Scottus, John Duns

1265-1308 yılları arasında yaşamış olan İskoç düşünür.

Aristoteles'in mantık ve metafiziğini benimsemekle birlikte, daha çok Augustinusçu gelenek içinde yer alan filozof, İbni Rüşt’e de, Thomasçılığa da karşı çıkmıştır. O, metafizikle teoloji arasında bir ayının yapmış ve bütün varolanlar için ortak olan ilkeleri araştıran metafiziğin Tanrı'yı kavrayamayacağını öne sürmüştür. Ona göre, Tanrı, teolojinin konusuna girer.
Başka bir deyişle, metafizik her ne kadar varlığın bilimi, ve Tanrı da ilk varlık olsa bile, Tanrı metafiziğin konusu olamaz. Çünkü metafizik, Tanrı'yı apriori bir biçimde değil de, a posteriori olarak, yani sonuçlarından ya da yaratıklarından hareketle bilebilir. İnsanın bu dünyada, Tanrıya ilişkin olarak sezgisel bir bilgiye ulaşamayacağını öne süren Scottus, insan zihninin yaratıklarım Tanrı'nın eserleri olarak görmek suretiyle, O'na uygulanabilecek kavramlar oluşturduğunu ve bu yolla Tanrı'nın varoluşunu kanıtladığını söyler. O, işte bu çerçeve içinde Tanrı'nın varoluşuna ilişkin olarak çeşitli kanıtlar getirmiştir. Buna göre, Duns Scottus, Tanrı'nın varoluşunu, herşeyden önce evrendeki değişme olgusundan hareket ederek kanıtlamaya çalışmıştır. Evrendeki hareket ve değişmenin bir başlatıcısı, evrendeki varlıkların bir ilk hareket ettiricisi olmalıdır ki, bu da Tanrı'dır. Tanrı zorunlu varlıktır, birdir, özü itibariyle basittir, özgür bir irâdeye sahiptir. Ortaçağın ünlü tümeller kavgasında, kavramcılığı benimseyen Duns Scottus'a göre, tümeller, genel kavramlar öznel yaratmalar olmayıp, nesneler dünyasının genel yapısını yansıtır. Tümellerin öncelikle Tanrı'nın zihnindeki formlar olarak varolduğunu söyleyen Scottus, onların ikinci olarak nesnelerde nesnelerin özleri
ya da genel doğaları olarak ortaya çıktığını iddia etmiştir. Tümeller, ona göre, nihayet, zihnimizdeki soyut kavramlar olarak varolur.

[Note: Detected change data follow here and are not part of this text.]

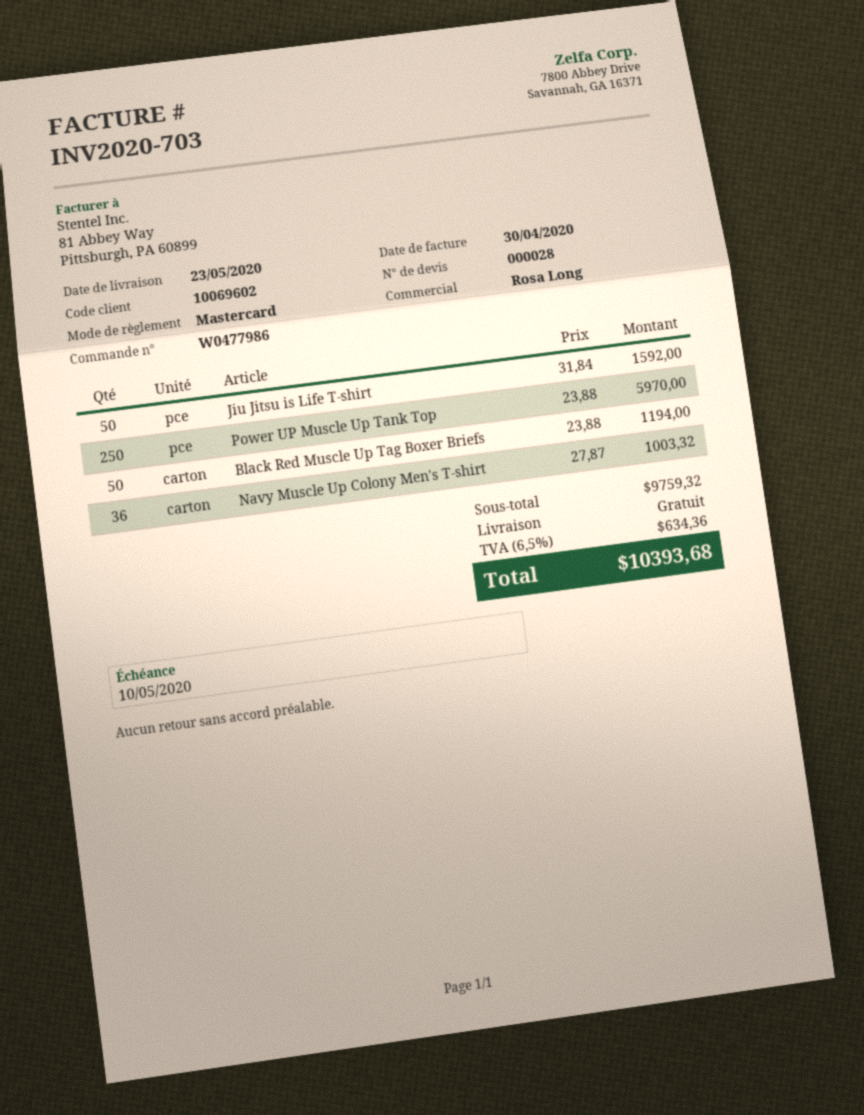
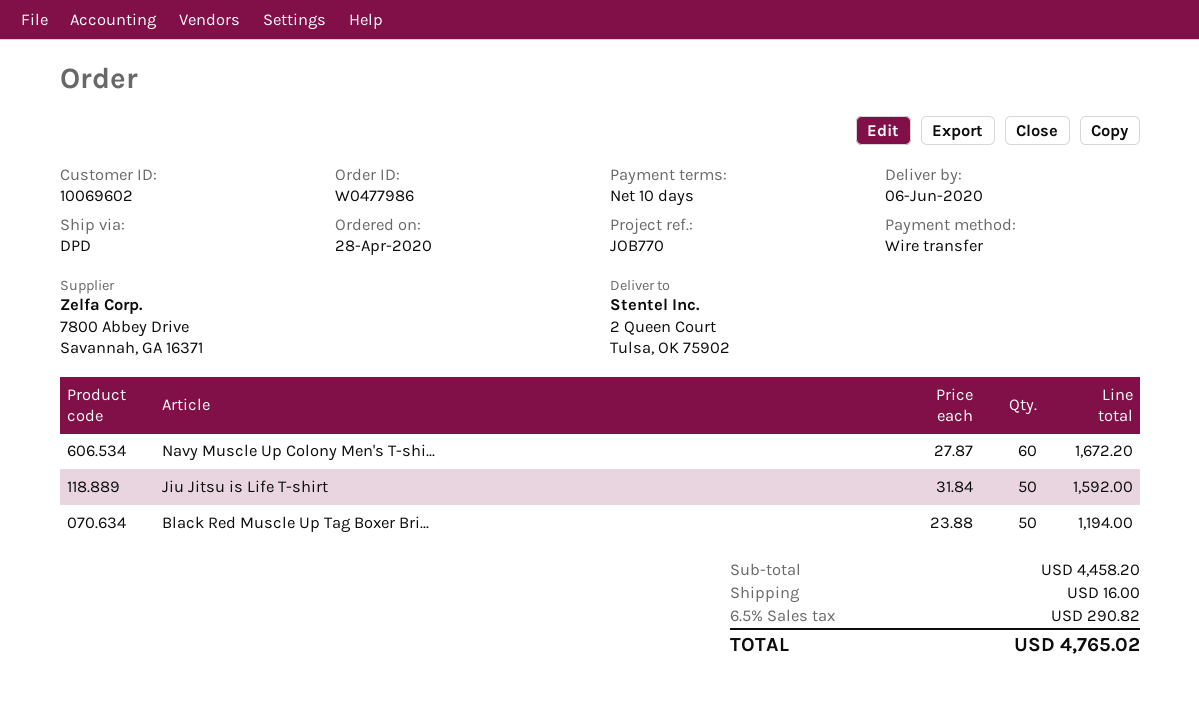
delivery date: 2020-05-23 -> 2020-06-06
payment method: Mastercard -> bank transfer
Power UP Muscle Up Tank Top: 250 x 23.88 = 5970.00 -> none
Navy Muscle Up Colony Men's T-shirt: 36 x 27.87 = 1003.32 -> 60 x 27.87 = 1672.20
subtotal: 9759.32 -> 4458.20
shipping: 0.00 -> 16.00
tax: 6.5% = 634.36 -> 6.5% = 290.82
total: 10393.68 -> 4765.02

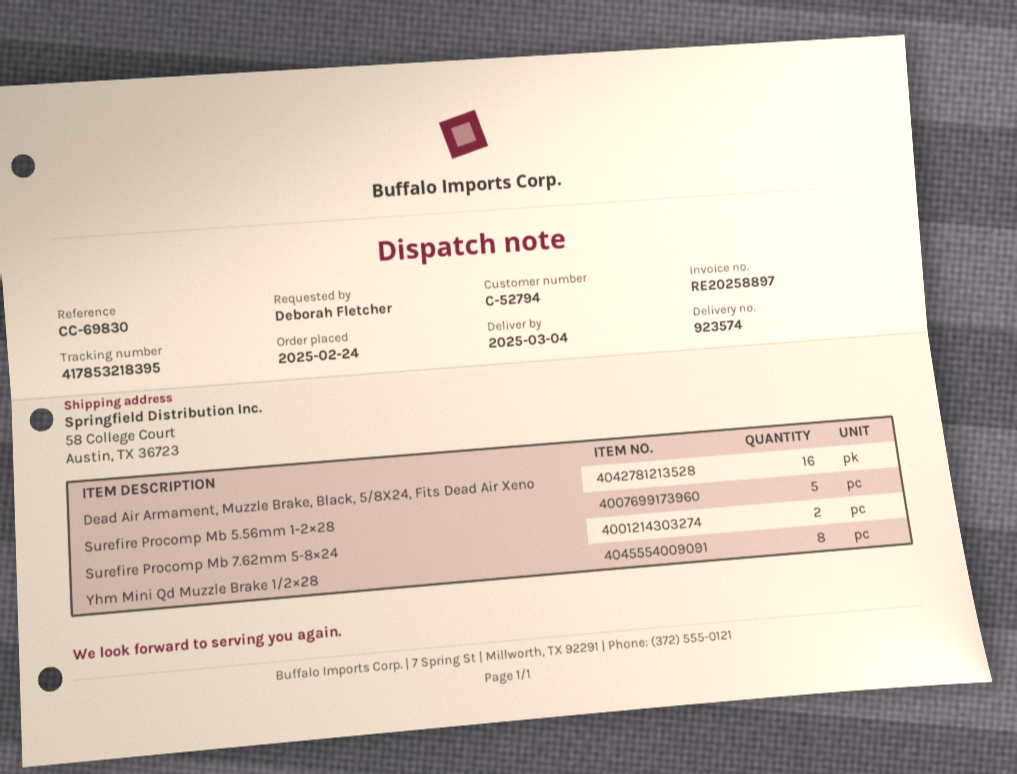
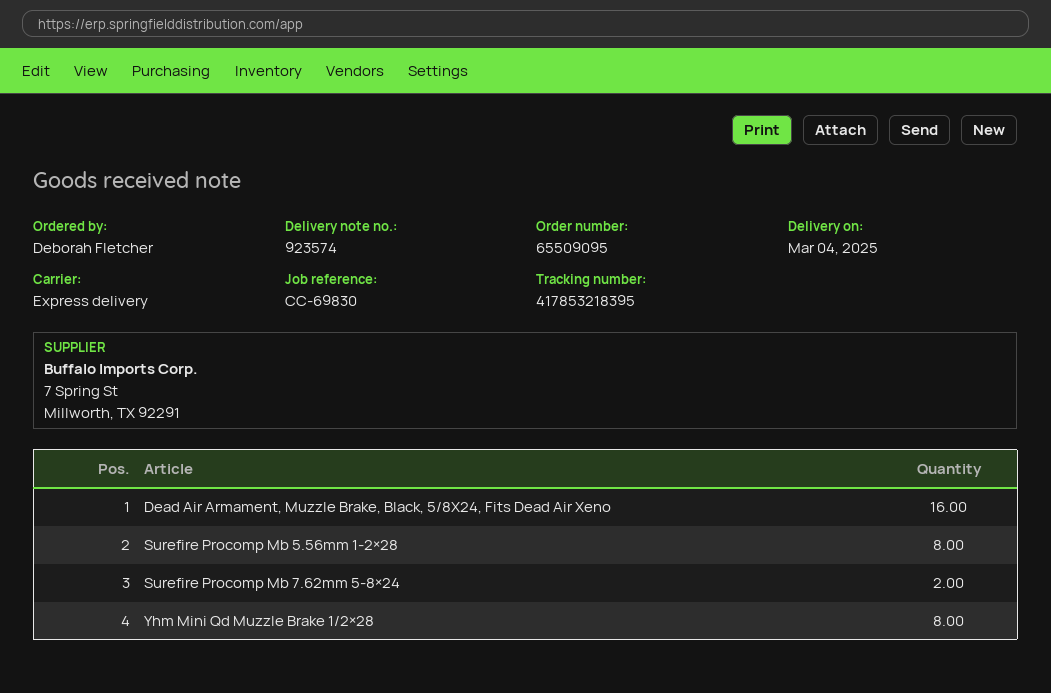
Surefire Procomp Mb 5.56mm 1-2×28: 5 -> 8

Scottus, insan ruhuna, teoloji ve ahlâka ilişkin araştırmalarında, hem insanı ve hem de İlâhî irâdeyi akıl karşısında ön plâna çıkaran irâdeciliği benimsemiştir. Ona göre, irâde zekâdan daha yetkin bir varlık olup, Tanrı'dan nefret etmek Tanrı'yı bilmemek ya da düşünmemekten daha kötüdür. Yine, kötü olan bir şeyi düşünmenin zorunlu olarak bir günâh meydana getirmediği yerde, günah kötü olan bir şeyi arzu etme, isteme anlamına gelir. Scottus, temelinde irâde bulunduğu için, aşkın da bilgiden daha iyi ve üstün olduğunu öne sürer; bıı ise, ebedi mutluluğa, Tanrı'yla birleşme hedefine ulaşmada en önemli rolü, irâdenin oynadığı anlamına gelir.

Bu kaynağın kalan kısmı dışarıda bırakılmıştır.